### How to complete this task
State only the number of lines below where the word "callout" is found.

─── Listed entries

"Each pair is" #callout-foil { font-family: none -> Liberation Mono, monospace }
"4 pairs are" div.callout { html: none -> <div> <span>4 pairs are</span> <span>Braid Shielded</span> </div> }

──────
─── Listed entries

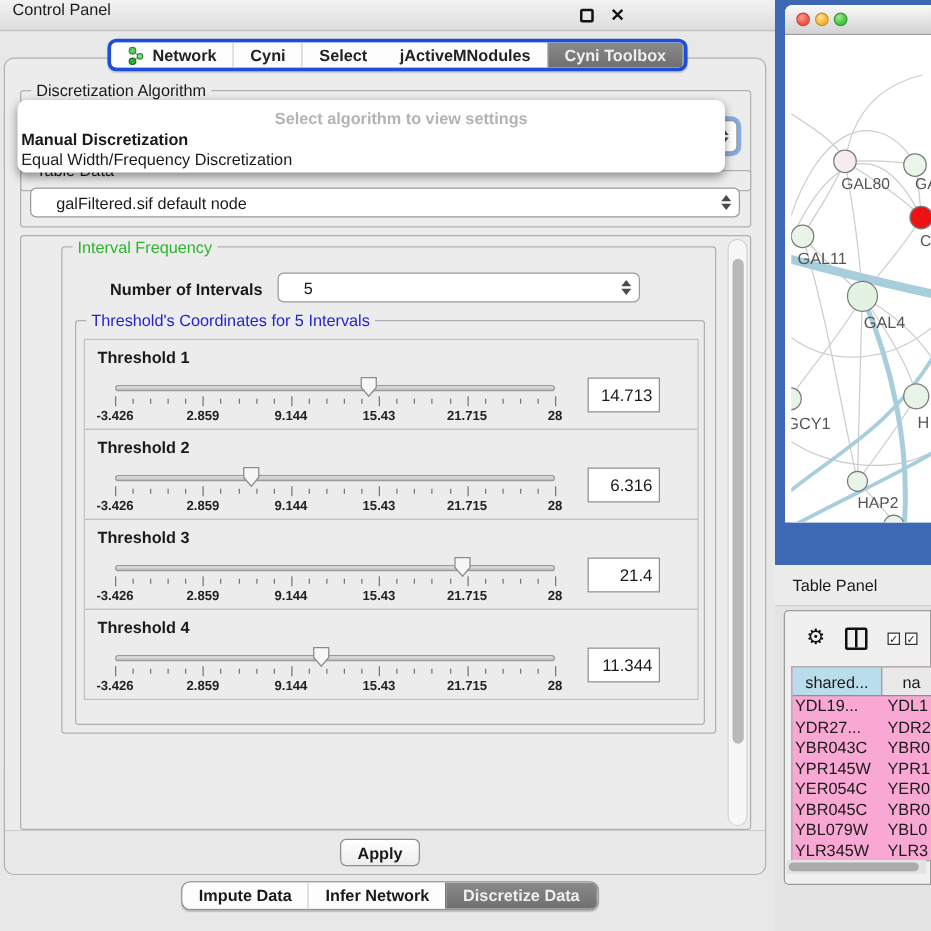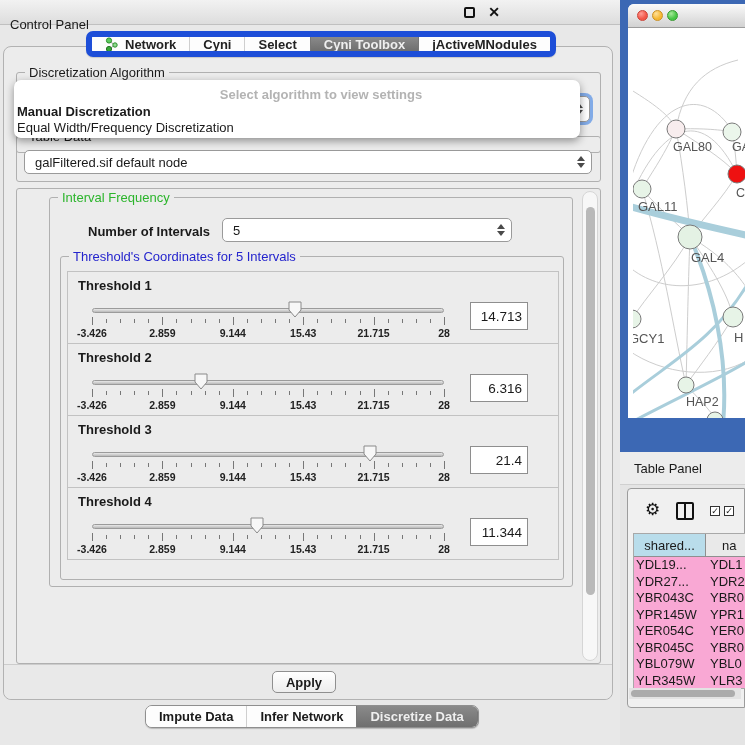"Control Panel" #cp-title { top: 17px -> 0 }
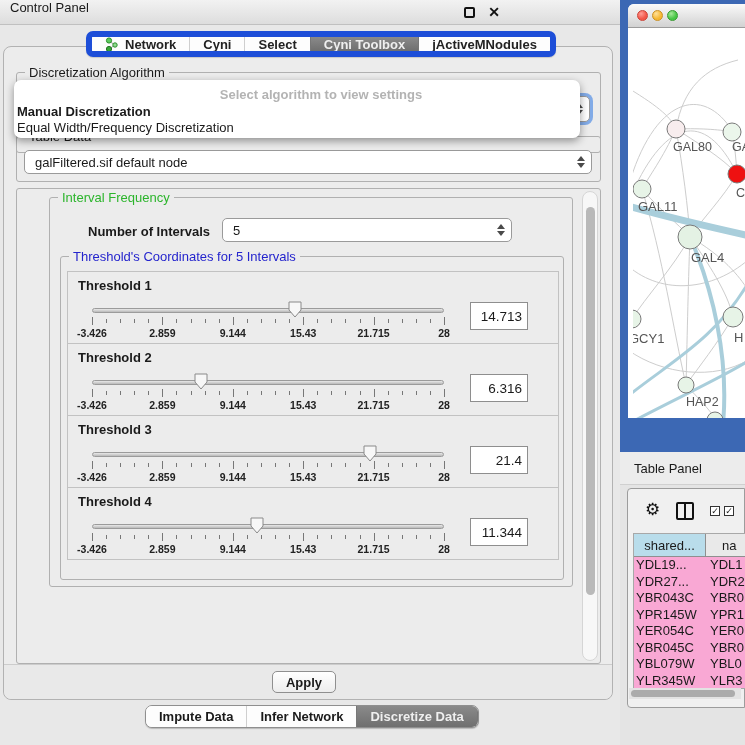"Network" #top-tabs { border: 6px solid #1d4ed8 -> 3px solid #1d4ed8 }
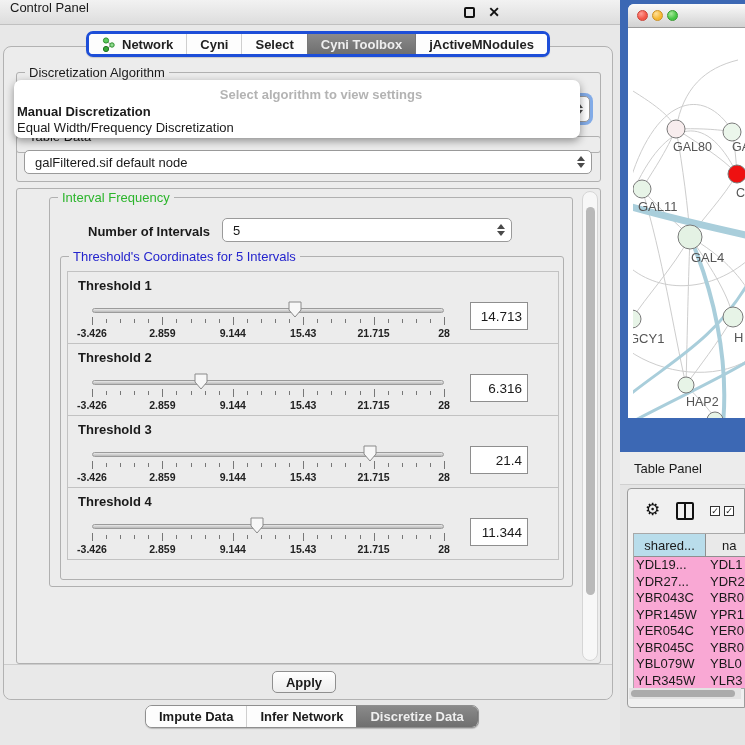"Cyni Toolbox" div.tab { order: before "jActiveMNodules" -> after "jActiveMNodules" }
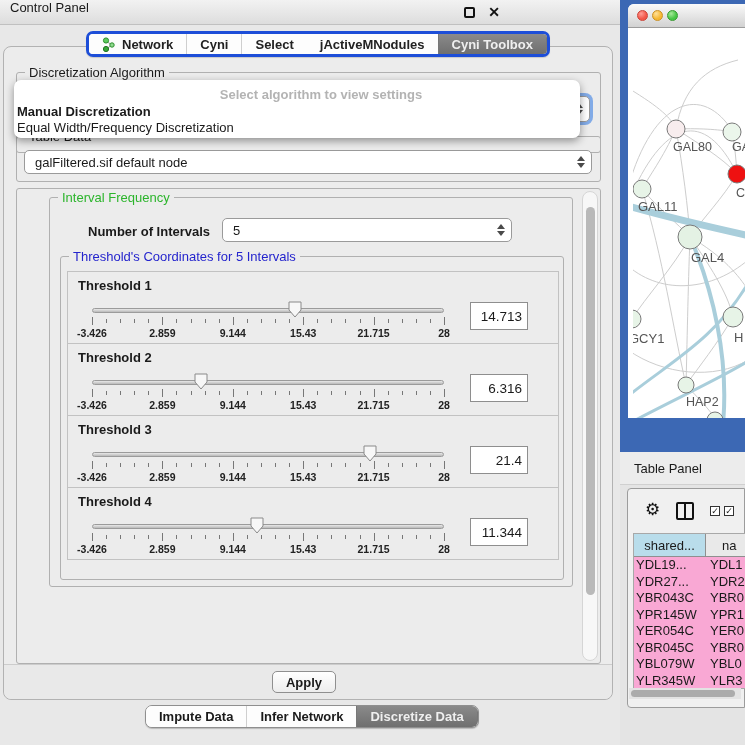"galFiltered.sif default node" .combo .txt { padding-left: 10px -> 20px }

──────

### Solution for this problem
2